■ **Exercise aim**
Only the lines holding the string "ευρώ" are needed; copy each of them from the data.

------ Supplied data ------

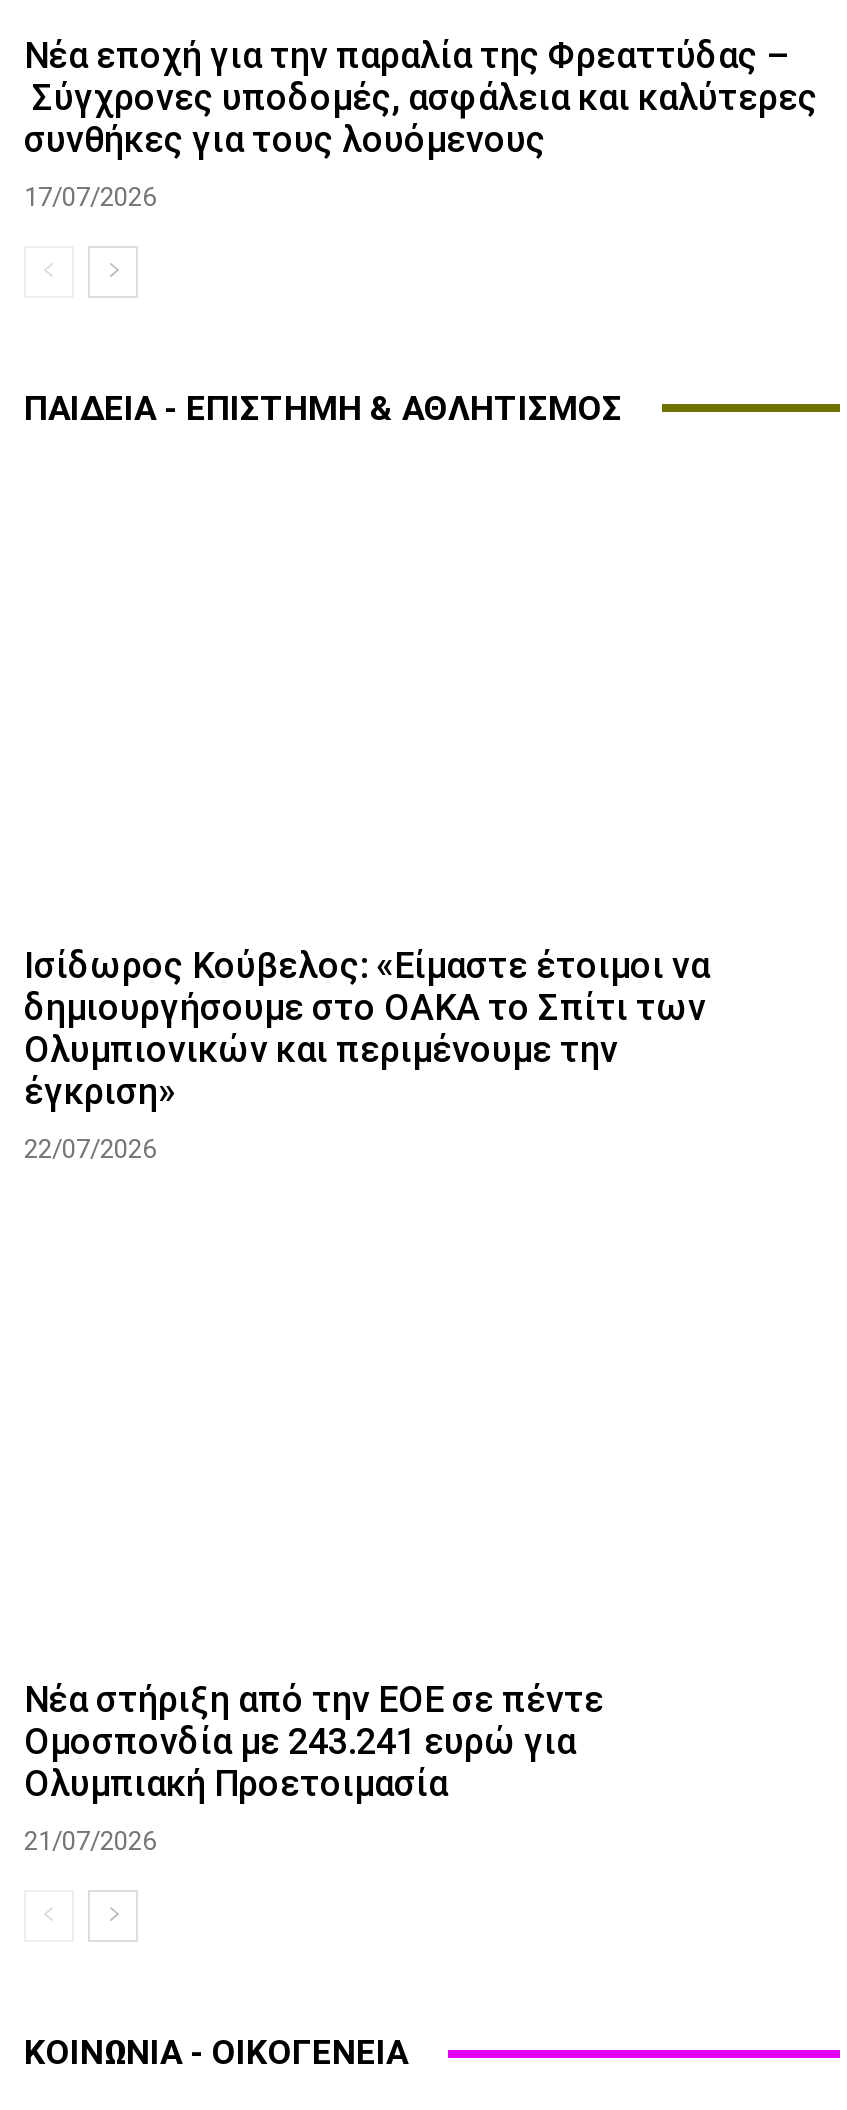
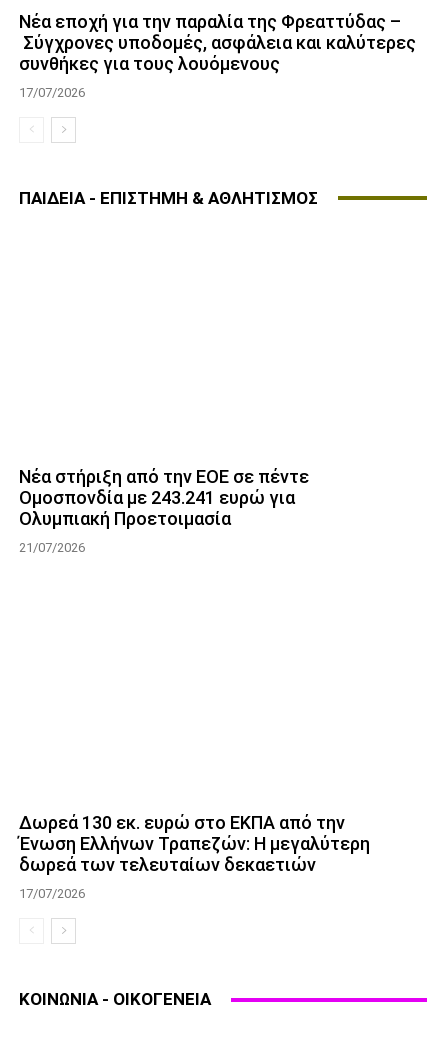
- Ισίδωρος Κούβελος: «Είμαστε έτοιμοι να
- δημιουργήσουμε στο ΟΑΚΑ το Σπίτι των
- Ολυμπιονικών και περιμένουμε την
- έγκριση»
- 22/07/2026

moved up: Νέα στήριξη από την ΕΟΕ σε πέντε | Ομοσπονδία με 243.241 ευρώ για | Ολυμπιακή Προετοιμασία | 21/07/2026

+ Δωρεά 130 εκ. ευρώ στο ΕΚΠΑ από την
+ Ένωση Ελλήνων Τραπεζών: Η μεγαλύτερη
+ δωρεά των τελευταίων δεκαετιών
+ 17/07/2026
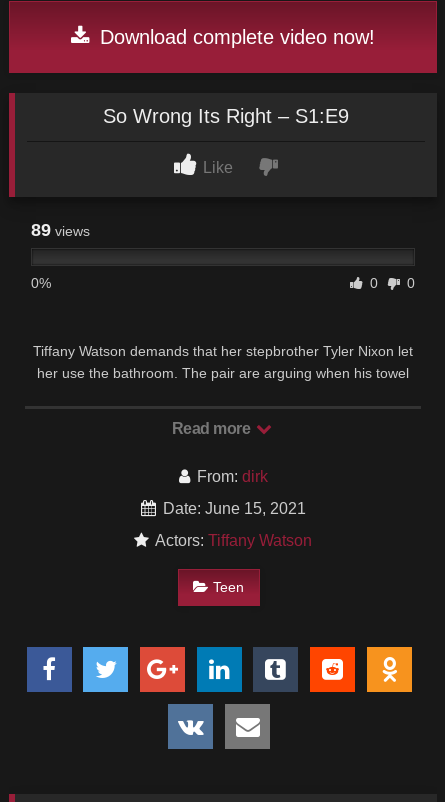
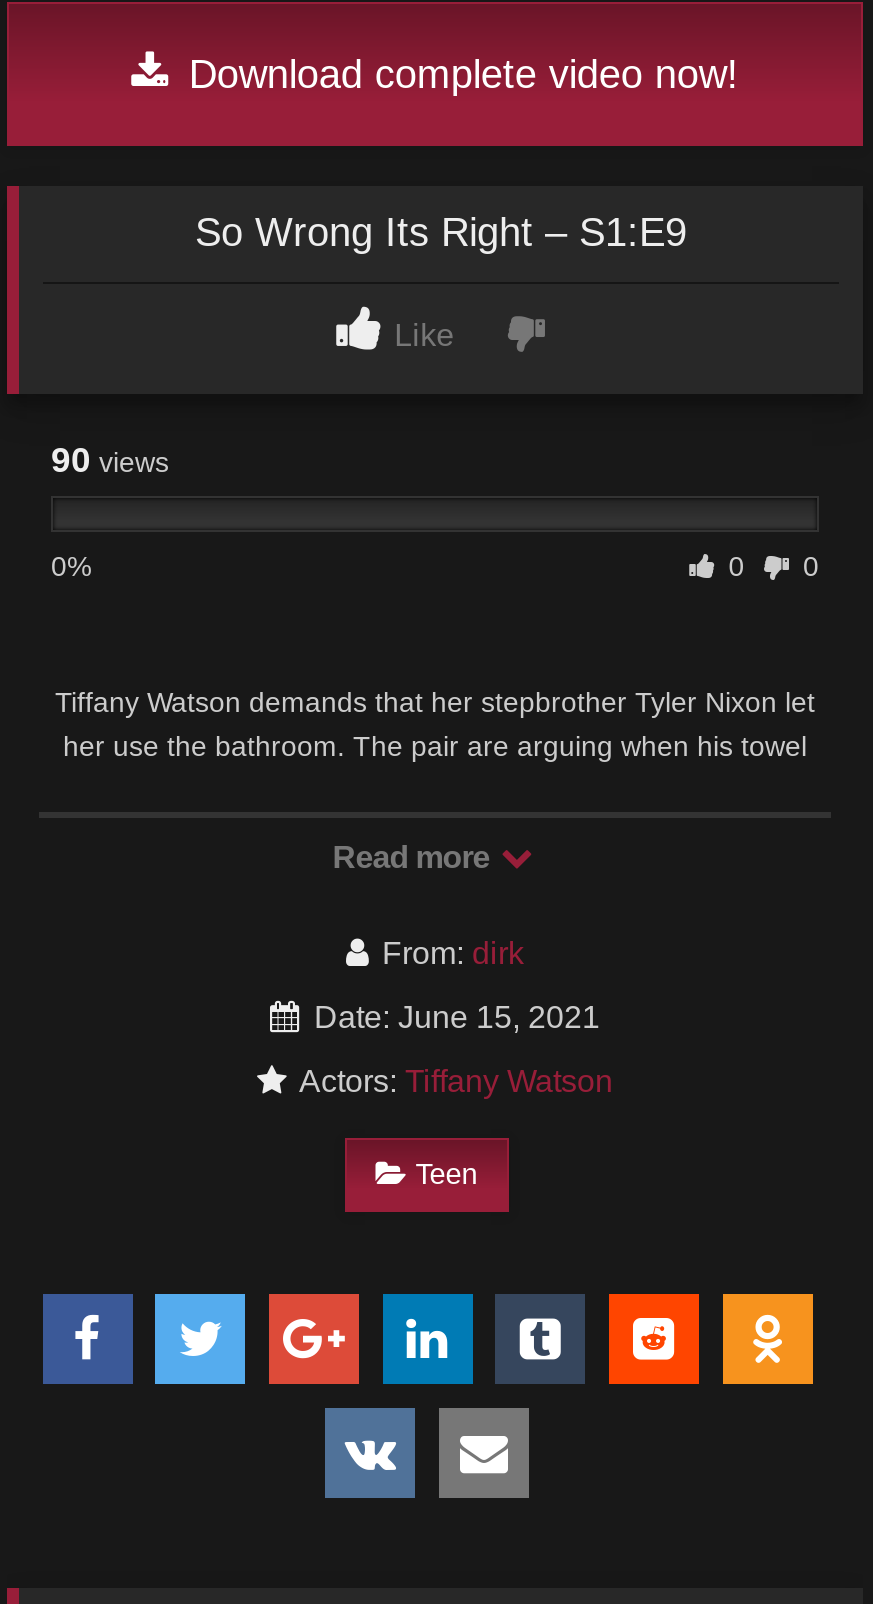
- 89 views
+ 90 views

------

■ **Written response**
moved up: Νέα στήριξη από την ΕΟΕ σε πέντε | Ομοσπονδία με 243.241 ευρώ για | Ολυμπιακή Προετοιμασία | 21/07/2026
+ Δωρεά 130 εκ. ευρώ στο ΕΚΠΑ από την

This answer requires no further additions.